American Factories Lag in Adopting A.I. This Drugmaker Is an Exception. – Image for illustrative purposes only (Image credits: Pexels)
Devens, Massachusetts — A single American plant earned global acclaim for pioneering artificial intelligence in production this year, highlighting broader struggles in U.S. factories to keep pace with international rivals.[1][2] Bristol Myers Squibb’s facility here, focused on cancer-fighting biologics and cell therapies, joined the World Economic Forum’s elite Global Lighthouse Network as the only U.S. site among 23 newcomers.[3] The recognition underscores how targeted tech integration can transform complex drug manufacturing.
What Makes a Global Lighthouse?
The World Economic Forum, in partnership with McKinsey, annually identifies factories that master Fourth Industrial Revolution technologies like AI, IoT, and digital twins to drive real impact.[1] These “lighthouses” now number over 220 across more than 30 countries, spanning industries from automotive to pharmaceuticals. Sites must demonstrate scaled improvements in areas such as productivity, sustainability, and supply chain resilience.
In January 2026, the latest wave added 23 facilities, with Bristol Myers Squibb’s Devens plant standing out in the productivity category.[1] The network launched an AI platform called Lumina to help others benchmark and replicate successes, drawing on eight years of data from these leaders. This expansion reflects a global push amid economic volatility, where factories blend multiple technologies for resilience.
A Stark Global Contrast in Representation
Devens marked the sole North American addition, revealing U.S. underrepresentation in advanced manufacturing tech.[3] China dominated the new cohort with 14 sites, followed by India with three, while single entries came from Turkey, Azerbaijan, and Vietnam.
| Country | Number of New Lighthouses | Examples |
|---|---|---|
| China | 14 | Siemens Nanjing, Michelin Shenyang |
| India | 3 | ACG Shirwal, Unilever Pondicherry |
| United States | 1 | BMS Devens |
| Others (Turkey, Azerbaijan, Vietnam) | 3 | Ford Yenikoy, SOCAR Sumqayit |
This distribution highlights how Asian manufacturers lead in deploying AI at scale, often achieving dramatic gains like 40-50% reductions in defects or lead times.[1]
Inside Devens: AI Tackles Pharma’s Toughest Challenges
The 89-acre Devens campus employs 1,700 people and handles everything from process development to commercial production of biologics and CAR-T cell therapies for hard-to-treat cancers.[3] Workers there re-engineer patient cells to target tumors, a process demanding precision amid natural variability in living materials. Traditional methods struggled with tight quality controls and scalability.
Leaders integrated over 30 AI and digital use cases, including predictive process monitoring, advanced analytics, and real-time decision tools.[4] Automation and modular suites now connect equipment for smarter orchestration.
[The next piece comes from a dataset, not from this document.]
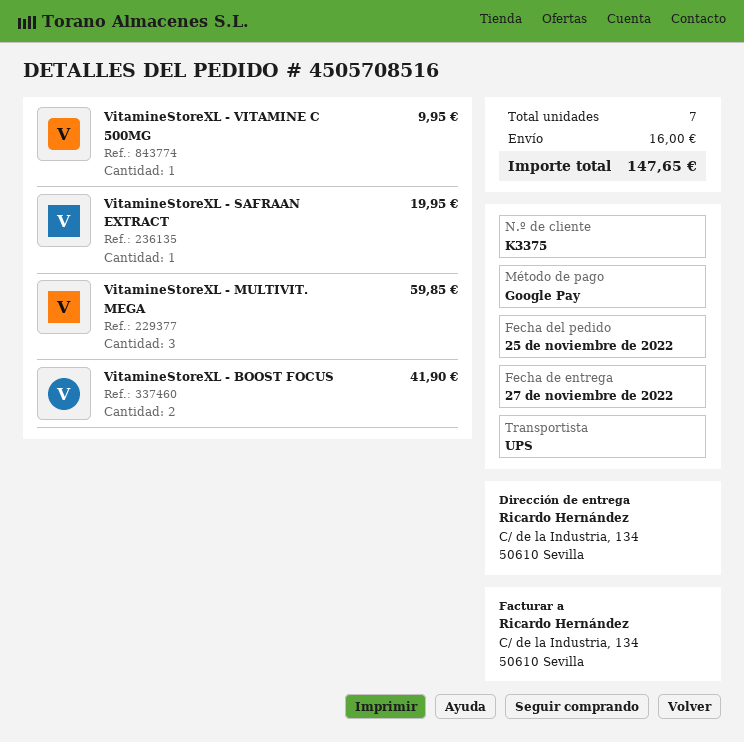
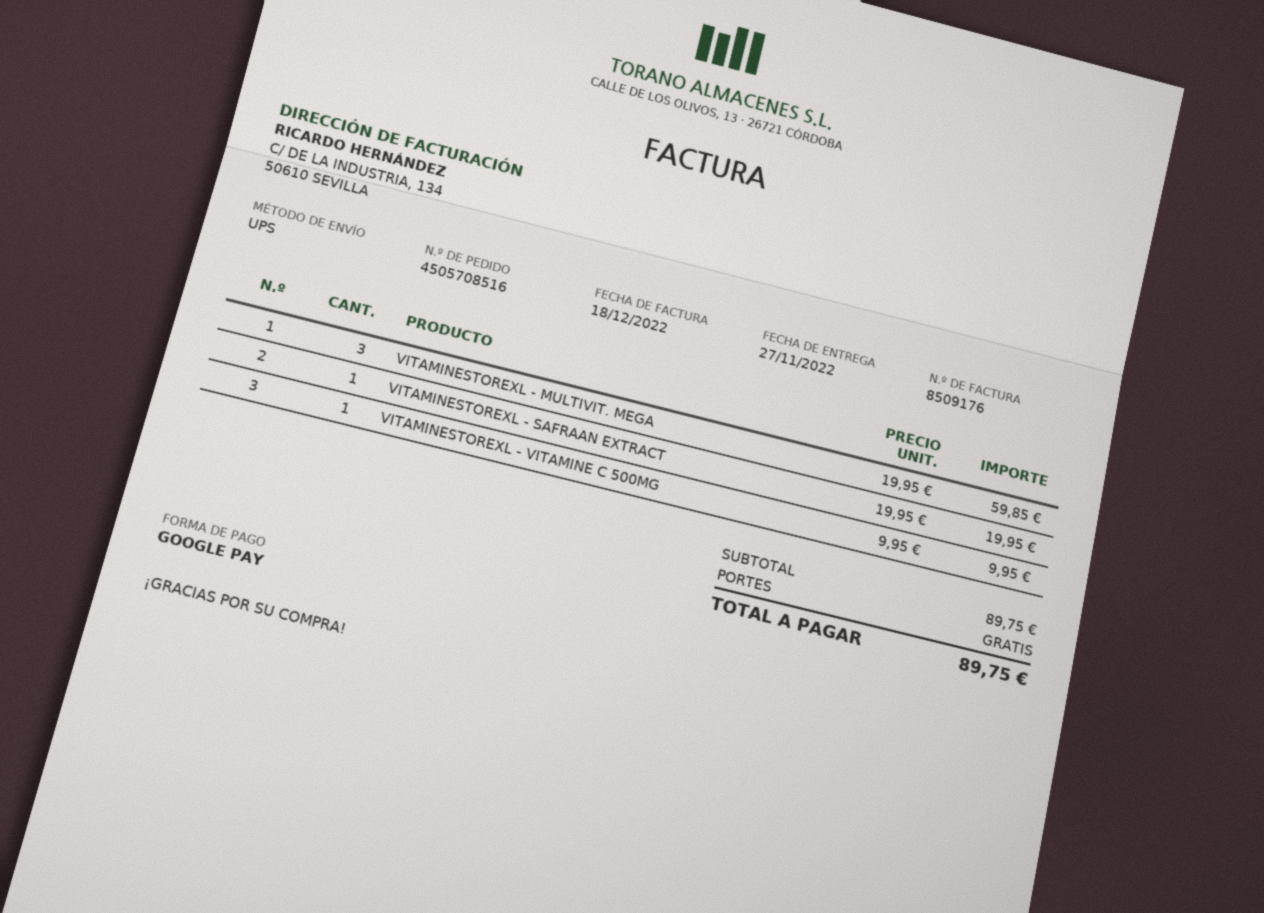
VitamineStoreXL - BOOST FOCUS: 2 for 41.90 -> none
shipping: 16.00 -> 0.00
total: 147.65 -> 89.75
Results proved transformative: new product introduction timelines dropped 42%, production volumes rose more than 40%, and emissions fell over 40%.[1]
These gains stemmed from multidisciplinary teams empowered by data, allowing faster variability detection and continuous optimization. The site evolved as a blueprint, blending science with tech for resilient, sustainable output.
Why the U.S. Trails and What It Means
U.S. manufacturing lags in AI uptake, with supply chain and production functions in single digits for generative AI use, per McKinsey surveys.[5] Legacy equipment, skill gaps, and cautious investment slow progress, even as overall AI experimentation grows. Globally, lighthouses show AI can boost productivity by combining tools like machine learning with IoT.
For stakeholders, the implications loom large. Pharma firms like Bristol Myers Squibb gain faster drug delivery to patients, cutting costs and environmental impact. Workers benefit from upskilling in hybrid roles, though broader adoption could reshape factory jobs. U.S. policymakers and executives face pressure to bridge the gap, lest competitors erode market share.
Devens offers a roadmap: start with high-impact vertical applications, foster cross-functional collaboration, and scale via proven models. As AI evolves into cognitive networks, America’s manufacturing revival may hinge on emulating such outliers. The question remains whether more U.S. plants will follow suit before the divide widens further.